■ YOUR OBJECTIVE ■
Below is a listing from which only part is wanted; return exactly the lines from the one with "[495,795,530,812] 使用 -> [500,624,542,644] 通过" up to and including the one with "(279, 297) none".

--- DATA PROVIDED Enclosed Below ---

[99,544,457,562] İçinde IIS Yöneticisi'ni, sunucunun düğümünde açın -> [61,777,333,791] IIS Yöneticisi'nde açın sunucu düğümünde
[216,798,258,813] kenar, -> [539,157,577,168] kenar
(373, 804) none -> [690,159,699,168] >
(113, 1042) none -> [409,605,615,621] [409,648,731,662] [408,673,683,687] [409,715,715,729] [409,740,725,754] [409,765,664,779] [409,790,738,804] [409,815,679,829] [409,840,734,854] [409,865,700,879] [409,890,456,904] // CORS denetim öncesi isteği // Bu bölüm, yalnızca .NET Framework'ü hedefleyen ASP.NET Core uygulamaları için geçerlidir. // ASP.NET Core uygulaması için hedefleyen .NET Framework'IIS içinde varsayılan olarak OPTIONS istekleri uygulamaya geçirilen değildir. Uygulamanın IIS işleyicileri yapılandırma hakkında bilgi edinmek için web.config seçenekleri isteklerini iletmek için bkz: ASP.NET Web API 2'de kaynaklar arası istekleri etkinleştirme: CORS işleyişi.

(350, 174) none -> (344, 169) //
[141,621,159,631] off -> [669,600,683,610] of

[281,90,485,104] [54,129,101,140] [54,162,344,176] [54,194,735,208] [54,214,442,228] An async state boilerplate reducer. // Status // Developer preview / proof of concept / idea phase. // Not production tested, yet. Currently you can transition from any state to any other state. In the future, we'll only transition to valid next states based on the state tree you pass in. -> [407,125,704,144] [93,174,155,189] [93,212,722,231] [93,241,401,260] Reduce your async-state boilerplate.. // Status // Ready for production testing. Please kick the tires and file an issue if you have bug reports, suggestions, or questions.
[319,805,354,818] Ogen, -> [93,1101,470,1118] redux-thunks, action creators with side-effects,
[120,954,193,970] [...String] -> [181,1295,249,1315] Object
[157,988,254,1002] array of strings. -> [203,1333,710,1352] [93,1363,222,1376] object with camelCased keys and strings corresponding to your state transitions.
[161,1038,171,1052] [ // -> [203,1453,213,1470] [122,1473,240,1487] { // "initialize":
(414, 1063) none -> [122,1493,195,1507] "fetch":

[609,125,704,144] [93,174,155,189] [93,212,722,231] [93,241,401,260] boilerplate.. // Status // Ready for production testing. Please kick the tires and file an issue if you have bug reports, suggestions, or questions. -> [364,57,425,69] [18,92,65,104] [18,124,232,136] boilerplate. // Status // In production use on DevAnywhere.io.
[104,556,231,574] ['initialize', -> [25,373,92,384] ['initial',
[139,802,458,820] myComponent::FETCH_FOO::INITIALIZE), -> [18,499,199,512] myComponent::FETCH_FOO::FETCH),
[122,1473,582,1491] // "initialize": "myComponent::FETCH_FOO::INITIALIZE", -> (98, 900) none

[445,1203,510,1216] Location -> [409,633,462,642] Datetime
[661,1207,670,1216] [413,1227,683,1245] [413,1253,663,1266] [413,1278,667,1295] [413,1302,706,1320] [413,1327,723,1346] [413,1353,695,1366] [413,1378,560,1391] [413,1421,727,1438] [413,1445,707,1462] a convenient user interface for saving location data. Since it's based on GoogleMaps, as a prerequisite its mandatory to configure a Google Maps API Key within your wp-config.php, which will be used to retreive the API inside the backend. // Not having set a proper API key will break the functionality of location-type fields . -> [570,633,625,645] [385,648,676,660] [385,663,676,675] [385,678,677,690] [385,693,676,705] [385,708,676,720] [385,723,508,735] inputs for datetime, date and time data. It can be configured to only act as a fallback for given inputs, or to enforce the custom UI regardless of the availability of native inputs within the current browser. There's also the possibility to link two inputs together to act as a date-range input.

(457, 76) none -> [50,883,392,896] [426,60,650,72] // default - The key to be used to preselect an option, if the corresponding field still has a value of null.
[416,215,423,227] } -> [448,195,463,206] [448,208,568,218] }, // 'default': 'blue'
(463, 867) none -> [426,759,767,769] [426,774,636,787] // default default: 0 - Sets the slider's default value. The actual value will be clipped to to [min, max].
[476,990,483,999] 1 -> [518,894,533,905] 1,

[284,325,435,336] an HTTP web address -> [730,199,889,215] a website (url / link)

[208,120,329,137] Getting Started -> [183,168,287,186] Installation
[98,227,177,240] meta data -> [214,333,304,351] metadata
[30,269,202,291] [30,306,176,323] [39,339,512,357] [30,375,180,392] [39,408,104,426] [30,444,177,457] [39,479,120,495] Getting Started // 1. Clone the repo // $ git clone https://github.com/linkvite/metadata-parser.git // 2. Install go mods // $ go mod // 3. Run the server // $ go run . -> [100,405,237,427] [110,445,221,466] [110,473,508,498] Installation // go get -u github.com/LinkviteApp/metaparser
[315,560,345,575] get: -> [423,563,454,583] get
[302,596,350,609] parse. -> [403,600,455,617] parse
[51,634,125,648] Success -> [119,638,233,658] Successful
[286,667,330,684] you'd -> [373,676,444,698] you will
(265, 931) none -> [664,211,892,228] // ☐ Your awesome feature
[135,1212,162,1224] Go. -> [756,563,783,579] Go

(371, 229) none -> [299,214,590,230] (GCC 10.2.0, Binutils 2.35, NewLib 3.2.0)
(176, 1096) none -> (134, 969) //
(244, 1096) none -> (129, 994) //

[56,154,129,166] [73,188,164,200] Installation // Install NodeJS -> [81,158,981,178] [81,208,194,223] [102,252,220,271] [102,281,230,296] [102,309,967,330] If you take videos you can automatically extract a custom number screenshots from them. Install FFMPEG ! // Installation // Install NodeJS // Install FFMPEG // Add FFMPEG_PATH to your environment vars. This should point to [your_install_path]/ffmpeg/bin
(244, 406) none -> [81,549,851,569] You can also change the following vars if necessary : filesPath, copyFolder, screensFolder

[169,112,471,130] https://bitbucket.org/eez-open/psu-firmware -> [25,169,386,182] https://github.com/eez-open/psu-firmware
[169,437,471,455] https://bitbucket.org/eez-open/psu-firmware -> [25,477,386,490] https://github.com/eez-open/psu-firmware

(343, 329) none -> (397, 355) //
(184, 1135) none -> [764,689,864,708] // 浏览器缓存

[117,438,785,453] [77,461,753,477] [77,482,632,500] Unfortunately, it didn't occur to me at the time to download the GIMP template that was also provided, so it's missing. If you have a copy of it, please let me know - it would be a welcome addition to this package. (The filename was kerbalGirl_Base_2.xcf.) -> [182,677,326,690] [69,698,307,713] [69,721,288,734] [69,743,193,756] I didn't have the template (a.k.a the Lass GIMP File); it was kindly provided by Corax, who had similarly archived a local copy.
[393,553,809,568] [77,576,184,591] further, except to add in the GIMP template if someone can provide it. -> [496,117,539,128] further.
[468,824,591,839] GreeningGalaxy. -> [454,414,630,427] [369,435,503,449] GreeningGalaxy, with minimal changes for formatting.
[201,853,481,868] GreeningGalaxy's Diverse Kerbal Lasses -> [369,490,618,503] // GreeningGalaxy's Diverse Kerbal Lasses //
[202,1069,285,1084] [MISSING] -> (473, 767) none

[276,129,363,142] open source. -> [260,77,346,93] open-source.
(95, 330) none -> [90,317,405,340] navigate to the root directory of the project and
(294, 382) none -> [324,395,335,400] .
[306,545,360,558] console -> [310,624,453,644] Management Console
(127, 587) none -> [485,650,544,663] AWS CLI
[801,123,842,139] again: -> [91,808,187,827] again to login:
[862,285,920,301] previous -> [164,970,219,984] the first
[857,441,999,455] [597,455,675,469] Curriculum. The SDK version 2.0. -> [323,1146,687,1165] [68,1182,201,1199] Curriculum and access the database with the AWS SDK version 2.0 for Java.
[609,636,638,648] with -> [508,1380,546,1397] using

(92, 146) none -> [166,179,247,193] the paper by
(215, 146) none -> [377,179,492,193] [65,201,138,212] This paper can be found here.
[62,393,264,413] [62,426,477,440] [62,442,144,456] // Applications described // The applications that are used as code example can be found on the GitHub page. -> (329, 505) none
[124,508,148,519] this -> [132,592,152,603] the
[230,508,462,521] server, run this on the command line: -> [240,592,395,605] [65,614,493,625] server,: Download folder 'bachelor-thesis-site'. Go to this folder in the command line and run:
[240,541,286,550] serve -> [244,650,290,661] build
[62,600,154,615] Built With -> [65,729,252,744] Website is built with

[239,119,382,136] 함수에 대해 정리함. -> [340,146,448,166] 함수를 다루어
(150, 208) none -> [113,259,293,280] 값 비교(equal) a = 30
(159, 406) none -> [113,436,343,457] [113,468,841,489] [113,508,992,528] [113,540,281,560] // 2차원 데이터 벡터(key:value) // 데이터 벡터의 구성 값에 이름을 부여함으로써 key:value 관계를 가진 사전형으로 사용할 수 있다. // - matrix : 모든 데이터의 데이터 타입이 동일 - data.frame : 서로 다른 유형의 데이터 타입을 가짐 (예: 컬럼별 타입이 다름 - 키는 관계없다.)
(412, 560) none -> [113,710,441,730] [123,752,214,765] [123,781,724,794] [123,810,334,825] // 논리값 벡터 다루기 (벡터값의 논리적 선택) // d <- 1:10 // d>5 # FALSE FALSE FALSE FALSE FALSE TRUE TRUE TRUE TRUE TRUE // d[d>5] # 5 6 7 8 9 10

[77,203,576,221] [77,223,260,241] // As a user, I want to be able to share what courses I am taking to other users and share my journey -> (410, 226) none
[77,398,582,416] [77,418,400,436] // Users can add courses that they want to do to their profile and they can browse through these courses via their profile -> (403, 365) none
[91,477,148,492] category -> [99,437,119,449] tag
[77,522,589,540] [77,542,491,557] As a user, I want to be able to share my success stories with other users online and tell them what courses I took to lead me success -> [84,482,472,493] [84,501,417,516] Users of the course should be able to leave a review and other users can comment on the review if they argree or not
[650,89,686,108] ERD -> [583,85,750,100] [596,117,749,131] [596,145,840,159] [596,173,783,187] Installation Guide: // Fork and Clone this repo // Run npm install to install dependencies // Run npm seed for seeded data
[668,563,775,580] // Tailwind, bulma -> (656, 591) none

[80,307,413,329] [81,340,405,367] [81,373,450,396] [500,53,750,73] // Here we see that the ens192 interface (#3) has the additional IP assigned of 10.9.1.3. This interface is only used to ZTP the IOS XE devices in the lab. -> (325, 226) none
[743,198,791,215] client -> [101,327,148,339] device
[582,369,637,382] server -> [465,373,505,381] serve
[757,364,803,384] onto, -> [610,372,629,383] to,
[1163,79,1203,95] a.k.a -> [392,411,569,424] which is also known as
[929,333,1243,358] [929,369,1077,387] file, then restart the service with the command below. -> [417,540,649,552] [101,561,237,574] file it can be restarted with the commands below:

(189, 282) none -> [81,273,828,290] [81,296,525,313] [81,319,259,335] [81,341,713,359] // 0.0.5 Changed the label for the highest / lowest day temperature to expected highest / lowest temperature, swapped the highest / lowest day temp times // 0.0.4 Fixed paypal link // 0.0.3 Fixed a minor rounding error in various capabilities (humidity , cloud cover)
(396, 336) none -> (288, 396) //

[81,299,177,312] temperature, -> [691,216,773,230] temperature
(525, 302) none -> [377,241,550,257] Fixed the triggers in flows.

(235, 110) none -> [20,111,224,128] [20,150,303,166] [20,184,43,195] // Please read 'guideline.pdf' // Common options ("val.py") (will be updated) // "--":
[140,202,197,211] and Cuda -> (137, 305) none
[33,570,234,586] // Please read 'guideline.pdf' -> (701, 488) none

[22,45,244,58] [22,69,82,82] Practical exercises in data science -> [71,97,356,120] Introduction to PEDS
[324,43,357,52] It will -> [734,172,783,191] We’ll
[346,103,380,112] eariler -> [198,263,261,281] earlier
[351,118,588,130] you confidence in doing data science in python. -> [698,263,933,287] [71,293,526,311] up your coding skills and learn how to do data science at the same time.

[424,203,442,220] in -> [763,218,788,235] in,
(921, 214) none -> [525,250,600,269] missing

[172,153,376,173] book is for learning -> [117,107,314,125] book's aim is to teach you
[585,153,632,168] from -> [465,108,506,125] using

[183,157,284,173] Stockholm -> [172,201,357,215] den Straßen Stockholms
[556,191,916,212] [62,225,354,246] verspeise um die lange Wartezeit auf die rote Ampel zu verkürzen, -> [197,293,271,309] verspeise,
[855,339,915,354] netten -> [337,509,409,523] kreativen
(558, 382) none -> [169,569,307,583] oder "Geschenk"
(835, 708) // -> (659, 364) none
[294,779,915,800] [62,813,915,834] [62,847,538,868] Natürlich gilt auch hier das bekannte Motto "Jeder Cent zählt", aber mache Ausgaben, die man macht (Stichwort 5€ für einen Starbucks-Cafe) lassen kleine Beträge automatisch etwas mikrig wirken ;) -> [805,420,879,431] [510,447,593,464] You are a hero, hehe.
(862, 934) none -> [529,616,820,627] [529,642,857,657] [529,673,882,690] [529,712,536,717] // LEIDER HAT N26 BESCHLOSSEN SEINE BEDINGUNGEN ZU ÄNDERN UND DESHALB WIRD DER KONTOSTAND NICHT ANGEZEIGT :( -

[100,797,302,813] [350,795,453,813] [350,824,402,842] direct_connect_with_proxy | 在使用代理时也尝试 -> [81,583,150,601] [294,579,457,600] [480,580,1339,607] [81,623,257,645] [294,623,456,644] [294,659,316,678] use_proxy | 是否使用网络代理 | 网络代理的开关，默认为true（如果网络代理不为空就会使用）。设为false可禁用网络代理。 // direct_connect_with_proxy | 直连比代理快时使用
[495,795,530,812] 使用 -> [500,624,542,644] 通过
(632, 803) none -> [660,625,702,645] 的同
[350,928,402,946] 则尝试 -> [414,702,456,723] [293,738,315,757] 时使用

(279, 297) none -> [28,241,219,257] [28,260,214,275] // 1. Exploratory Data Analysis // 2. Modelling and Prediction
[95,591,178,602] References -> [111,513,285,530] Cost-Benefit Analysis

--- End of Enclosed DATA PROVIDED ---

■ ANSWER TO THE PROBLEM ■
[495,795,530,812] 使用 -> [500,624,542,644] 通过
(632, 803) none -> [660,625,702,645] 的同
[350,928,402,946] 则尝试 -> [414,702,456,723] [293,738,315,757] 时使用

(279, 297) none -> [28,241,219,257] [28,260,214,275] // 1. Exploratory Data Analysis // 2. Modelling and Prediction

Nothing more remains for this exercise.